==== STUDY MATERIAL ====
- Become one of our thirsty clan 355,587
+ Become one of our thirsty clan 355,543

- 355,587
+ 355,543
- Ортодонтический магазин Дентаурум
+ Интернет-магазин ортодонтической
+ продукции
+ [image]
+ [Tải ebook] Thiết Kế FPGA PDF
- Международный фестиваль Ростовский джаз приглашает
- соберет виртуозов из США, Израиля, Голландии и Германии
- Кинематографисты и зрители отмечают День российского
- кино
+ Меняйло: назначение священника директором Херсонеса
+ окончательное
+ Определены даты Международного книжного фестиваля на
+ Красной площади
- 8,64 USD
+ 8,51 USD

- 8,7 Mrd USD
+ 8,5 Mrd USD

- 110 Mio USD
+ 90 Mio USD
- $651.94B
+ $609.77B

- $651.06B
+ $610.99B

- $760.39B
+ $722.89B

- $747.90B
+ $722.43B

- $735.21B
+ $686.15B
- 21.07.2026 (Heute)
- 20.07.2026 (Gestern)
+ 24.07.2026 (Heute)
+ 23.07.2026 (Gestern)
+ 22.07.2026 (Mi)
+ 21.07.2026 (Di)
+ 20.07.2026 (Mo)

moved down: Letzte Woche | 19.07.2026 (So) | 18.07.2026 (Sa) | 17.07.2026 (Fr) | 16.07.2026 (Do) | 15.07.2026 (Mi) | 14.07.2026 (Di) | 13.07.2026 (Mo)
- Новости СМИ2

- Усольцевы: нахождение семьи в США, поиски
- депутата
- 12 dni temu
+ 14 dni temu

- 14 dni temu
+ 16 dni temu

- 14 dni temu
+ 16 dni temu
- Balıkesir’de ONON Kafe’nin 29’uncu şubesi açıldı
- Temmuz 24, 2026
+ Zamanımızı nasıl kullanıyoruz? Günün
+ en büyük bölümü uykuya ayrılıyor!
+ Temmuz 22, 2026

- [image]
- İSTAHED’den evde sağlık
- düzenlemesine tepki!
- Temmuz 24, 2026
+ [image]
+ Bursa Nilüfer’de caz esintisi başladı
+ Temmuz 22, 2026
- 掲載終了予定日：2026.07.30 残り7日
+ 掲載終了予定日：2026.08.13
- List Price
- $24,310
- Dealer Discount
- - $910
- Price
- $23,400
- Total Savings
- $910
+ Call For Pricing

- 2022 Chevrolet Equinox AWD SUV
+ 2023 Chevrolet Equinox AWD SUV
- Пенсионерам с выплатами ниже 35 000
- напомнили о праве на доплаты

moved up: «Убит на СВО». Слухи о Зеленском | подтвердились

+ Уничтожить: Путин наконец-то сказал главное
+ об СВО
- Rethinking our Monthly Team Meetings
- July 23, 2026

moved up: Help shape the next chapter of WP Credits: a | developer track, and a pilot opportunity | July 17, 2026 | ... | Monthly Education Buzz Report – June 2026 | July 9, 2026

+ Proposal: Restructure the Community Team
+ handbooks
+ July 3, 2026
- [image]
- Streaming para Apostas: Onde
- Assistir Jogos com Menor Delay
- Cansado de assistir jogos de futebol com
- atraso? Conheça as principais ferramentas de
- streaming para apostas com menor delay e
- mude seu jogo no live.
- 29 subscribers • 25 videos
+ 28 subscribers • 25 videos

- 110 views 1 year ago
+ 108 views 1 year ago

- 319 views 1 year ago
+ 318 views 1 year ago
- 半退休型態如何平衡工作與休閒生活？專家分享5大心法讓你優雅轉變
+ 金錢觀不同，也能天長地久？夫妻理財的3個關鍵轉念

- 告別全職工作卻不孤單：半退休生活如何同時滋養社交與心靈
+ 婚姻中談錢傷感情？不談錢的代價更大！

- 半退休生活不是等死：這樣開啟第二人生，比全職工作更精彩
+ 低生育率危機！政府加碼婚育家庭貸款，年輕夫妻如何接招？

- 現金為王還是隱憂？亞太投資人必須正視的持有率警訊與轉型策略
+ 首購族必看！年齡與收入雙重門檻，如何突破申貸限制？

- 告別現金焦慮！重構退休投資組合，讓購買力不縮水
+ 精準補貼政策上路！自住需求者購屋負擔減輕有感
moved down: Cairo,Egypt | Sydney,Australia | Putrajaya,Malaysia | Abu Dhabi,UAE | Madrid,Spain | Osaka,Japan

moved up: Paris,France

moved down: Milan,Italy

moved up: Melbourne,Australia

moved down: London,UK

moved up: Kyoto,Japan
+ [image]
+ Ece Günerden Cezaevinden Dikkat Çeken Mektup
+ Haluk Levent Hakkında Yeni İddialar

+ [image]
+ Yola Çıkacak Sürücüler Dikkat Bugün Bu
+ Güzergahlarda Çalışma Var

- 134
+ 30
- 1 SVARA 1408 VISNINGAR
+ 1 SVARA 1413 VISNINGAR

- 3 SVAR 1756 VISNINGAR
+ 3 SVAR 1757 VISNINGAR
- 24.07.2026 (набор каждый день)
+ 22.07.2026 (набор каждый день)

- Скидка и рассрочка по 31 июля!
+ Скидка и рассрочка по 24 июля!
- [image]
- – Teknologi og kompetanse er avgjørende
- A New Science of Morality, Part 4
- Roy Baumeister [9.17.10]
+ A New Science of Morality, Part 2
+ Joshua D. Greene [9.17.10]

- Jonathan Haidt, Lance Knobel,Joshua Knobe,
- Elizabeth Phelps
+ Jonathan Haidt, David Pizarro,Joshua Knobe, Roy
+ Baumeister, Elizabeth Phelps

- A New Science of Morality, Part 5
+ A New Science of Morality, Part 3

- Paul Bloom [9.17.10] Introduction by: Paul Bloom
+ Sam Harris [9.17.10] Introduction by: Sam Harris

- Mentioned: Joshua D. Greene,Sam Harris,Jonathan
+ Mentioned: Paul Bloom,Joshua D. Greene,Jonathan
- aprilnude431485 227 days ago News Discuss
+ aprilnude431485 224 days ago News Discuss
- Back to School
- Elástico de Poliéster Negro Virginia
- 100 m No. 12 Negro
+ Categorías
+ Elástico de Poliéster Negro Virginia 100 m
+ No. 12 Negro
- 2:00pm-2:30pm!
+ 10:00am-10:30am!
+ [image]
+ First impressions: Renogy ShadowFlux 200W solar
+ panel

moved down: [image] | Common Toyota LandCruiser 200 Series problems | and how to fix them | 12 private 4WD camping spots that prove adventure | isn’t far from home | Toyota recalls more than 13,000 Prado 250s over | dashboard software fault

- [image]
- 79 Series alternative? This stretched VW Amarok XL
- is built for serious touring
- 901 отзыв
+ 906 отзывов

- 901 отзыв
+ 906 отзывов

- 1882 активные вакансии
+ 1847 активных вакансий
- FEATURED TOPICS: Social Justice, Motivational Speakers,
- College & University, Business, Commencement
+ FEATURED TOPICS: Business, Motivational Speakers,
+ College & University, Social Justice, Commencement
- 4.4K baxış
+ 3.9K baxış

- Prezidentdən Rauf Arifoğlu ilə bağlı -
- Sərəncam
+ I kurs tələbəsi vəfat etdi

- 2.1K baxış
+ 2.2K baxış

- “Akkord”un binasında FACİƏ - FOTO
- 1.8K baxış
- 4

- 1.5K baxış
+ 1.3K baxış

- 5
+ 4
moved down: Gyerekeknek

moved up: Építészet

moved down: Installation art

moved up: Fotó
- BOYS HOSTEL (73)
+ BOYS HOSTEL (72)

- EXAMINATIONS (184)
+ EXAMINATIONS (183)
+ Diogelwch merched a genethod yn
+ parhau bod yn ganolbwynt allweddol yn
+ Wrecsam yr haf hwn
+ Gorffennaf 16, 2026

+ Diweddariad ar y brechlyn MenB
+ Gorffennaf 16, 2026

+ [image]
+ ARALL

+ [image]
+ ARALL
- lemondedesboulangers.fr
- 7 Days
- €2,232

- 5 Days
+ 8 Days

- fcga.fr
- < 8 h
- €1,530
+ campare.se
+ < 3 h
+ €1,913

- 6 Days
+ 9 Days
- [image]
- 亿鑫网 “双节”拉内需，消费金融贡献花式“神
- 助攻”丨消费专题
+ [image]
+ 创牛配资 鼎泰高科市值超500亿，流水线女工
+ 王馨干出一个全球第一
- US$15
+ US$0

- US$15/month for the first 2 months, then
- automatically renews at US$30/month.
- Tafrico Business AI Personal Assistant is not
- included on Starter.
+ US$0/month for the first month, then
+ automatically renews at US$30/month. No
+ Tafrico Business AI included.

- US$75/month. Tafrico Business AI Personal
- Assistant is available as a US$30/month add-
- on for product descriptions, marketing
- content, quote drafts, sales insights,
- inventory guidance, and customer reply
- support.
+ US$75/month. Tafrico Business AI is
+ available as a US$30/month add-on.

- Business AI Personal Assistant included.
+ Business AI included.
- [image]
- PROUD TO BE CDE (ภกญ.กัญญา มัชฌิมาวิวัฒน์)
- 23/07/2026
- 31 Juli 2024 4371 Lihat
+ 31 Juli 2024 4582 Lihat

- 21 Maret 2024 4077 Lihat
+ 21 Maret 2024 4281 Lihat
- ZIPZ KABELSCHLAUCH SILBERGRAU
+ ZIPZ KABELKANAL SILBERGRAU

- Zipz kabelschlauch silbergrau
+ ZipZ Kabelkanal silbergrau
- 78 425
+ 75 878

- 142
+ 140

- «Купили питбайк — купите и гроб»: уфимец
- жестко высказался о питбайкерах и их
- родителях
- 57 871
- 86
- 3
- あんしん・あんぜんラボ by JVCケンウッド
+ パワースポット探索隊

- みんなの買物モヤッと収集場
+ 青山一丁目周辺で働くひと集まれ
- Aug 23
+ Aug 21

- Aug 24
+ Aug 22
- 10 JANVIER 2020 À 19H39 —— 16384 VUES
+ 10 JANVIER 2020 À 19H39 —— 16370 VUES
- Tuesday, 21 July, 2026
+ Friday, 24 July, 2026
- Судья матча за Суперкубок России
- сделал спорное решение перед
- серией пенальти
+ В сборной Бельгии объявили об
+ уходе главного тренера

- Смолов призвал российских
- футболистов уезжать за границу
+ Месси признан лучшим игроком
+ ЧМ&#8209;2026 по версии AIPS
====
* **PROBLEM STATEMENT**: Only lines holding the word "VISNINGAR" are wanted, so copy each of them from the records above.

* **WRITTEN RESPONSE**:
- 1 SVARA 1408 VISNINGAR
+ 1 SVARA 1413 VISNINGAR
- 3 SVAR 1756 VISNINGAR
+ 3 SVAR 1757 VISNINGAR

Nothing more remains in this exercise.